Work to be completed -
Exact copy, no pictures: return only the lines below from the line with "四川 | B3: 0.0231 -> 0.0213" up to and including the line with "filter: none -> B6 <= 0.0292".

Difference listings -
>>>

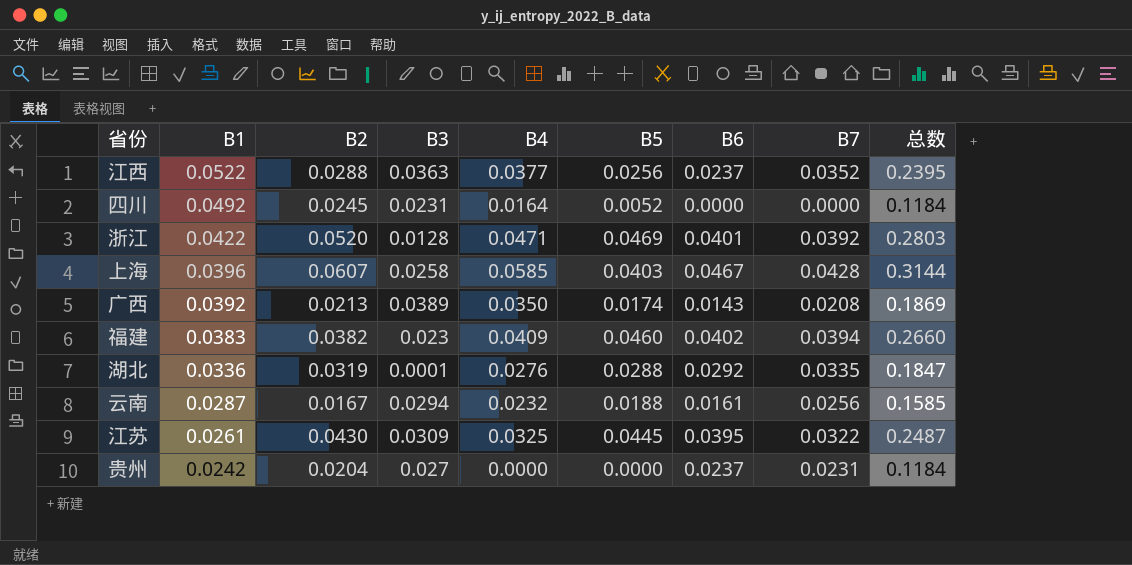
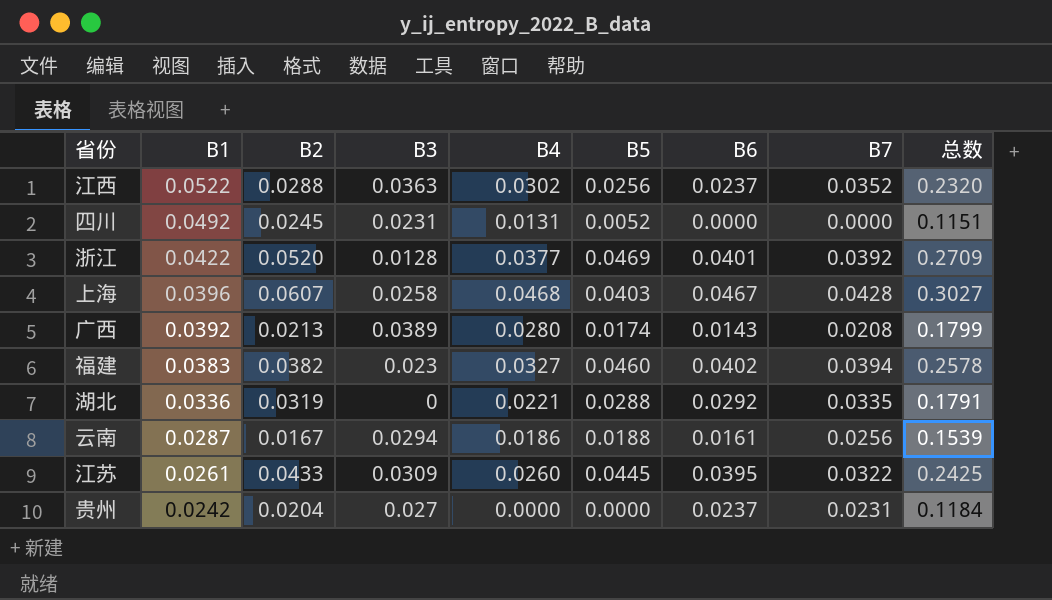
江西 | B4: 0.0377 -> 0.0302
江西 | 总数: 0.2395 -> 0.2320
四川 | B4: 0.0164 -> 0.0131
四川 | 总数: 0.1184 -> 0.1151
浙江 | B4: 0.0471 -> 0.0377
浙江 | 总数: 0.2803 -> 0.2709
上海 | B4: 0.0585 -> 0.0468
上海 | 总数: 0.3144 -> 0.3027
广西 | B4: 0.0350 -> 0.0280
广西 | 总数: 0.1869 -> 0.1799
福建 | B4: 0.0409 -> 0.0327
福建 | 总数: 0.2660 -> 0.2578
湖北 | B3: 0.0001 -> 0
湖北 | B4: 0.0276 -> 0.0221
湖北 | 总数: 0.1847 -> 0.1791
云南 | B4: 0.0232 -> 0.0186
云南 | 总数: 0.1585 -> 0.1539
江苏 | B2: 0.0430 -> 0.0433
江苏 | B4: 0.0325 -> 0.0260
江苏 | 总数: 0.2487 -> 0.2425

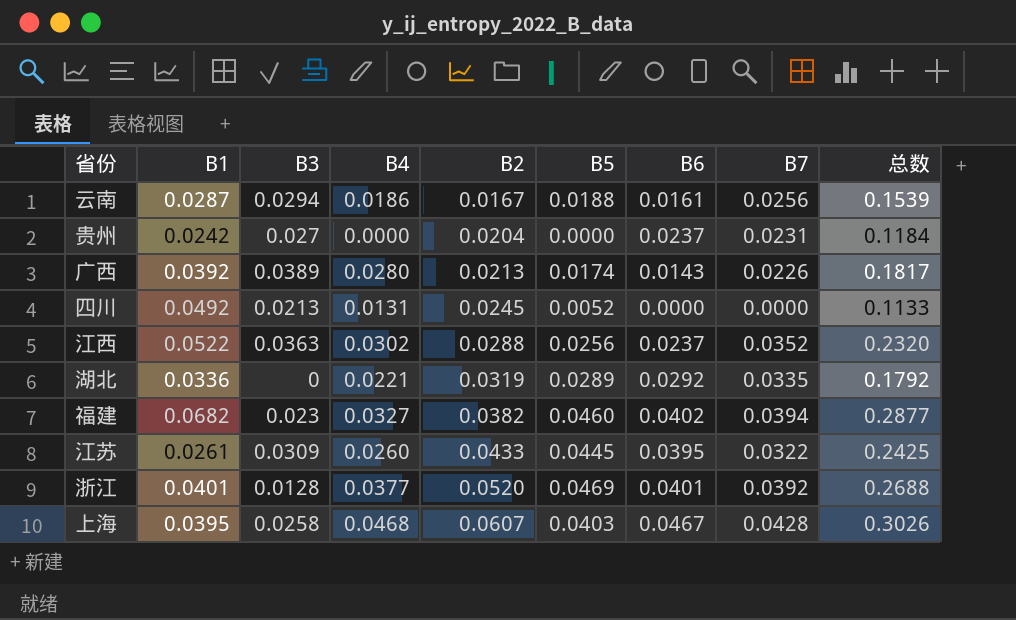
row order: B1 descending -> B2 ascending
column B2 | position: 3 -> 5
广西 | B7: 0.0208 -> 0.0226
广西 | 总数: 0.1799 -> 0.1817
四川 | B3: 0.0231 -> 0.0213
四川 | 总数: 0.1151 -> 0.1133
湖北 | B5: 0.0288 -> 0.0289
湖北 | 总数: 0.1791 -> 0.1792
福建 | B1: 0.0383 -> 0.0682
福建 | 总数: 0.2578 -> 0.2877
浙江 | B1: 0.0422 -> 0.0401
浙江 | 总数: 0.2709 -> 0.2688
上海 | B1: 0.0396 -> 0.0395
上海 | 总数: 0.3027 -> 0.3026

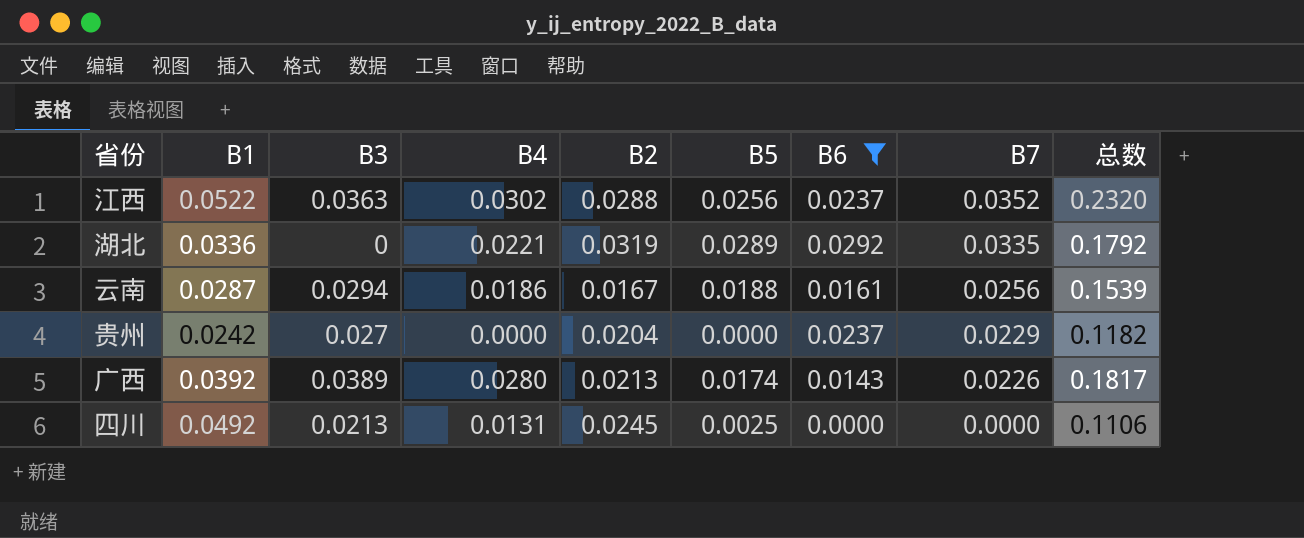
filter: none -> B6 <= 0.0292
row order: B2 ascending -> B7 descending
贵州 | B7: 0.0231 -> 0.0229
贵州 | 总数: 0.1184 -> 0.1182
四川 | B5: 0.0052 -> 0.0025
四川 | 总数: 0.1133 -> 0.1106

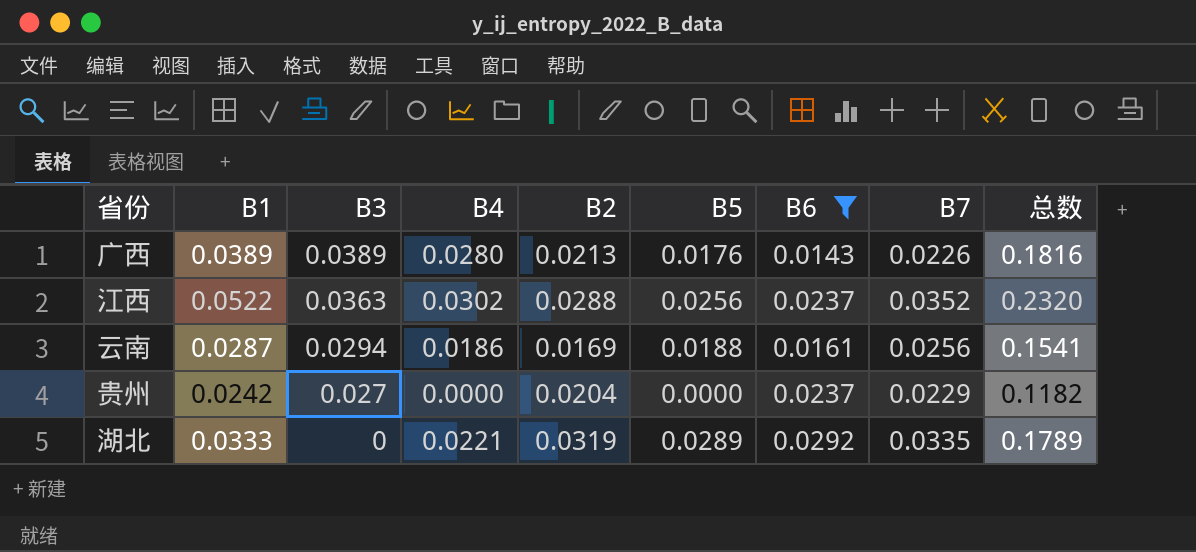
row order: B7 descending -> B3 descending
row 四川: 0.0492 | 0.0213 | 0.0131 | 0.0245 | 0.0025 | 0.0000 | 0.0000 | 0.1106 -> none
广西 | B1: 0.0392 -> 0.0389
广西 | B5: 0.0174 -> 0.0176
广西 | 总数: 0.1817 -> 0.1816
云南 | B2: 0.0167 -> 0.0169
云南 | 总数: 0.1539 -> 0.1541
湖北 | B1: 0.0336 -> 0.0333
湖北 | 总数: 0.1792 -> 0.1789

<<<

Answer to the problem -
四川 | B3: 0.0231 -> 0.0213
四川 | 总数: 0.1151 -> 0.1133
湖北 | B5: 0.0288 -> 0.0289
湖北 | 总数: 0.1791 -> 0.1792
福建 | B1: 0.0383 -> 0.0682
福建 | 总数: 0.2578 -> 0.2877
浙江 | B1: 0.0422 -> 0.0401
浙江 | 总数: 0.2709 -> 0.2688
上海 | B1: 0.0396 -> 0.0395
上海 | 总数: 0.3027 -> 0.3026

filter: none -> B6 <= 0.0292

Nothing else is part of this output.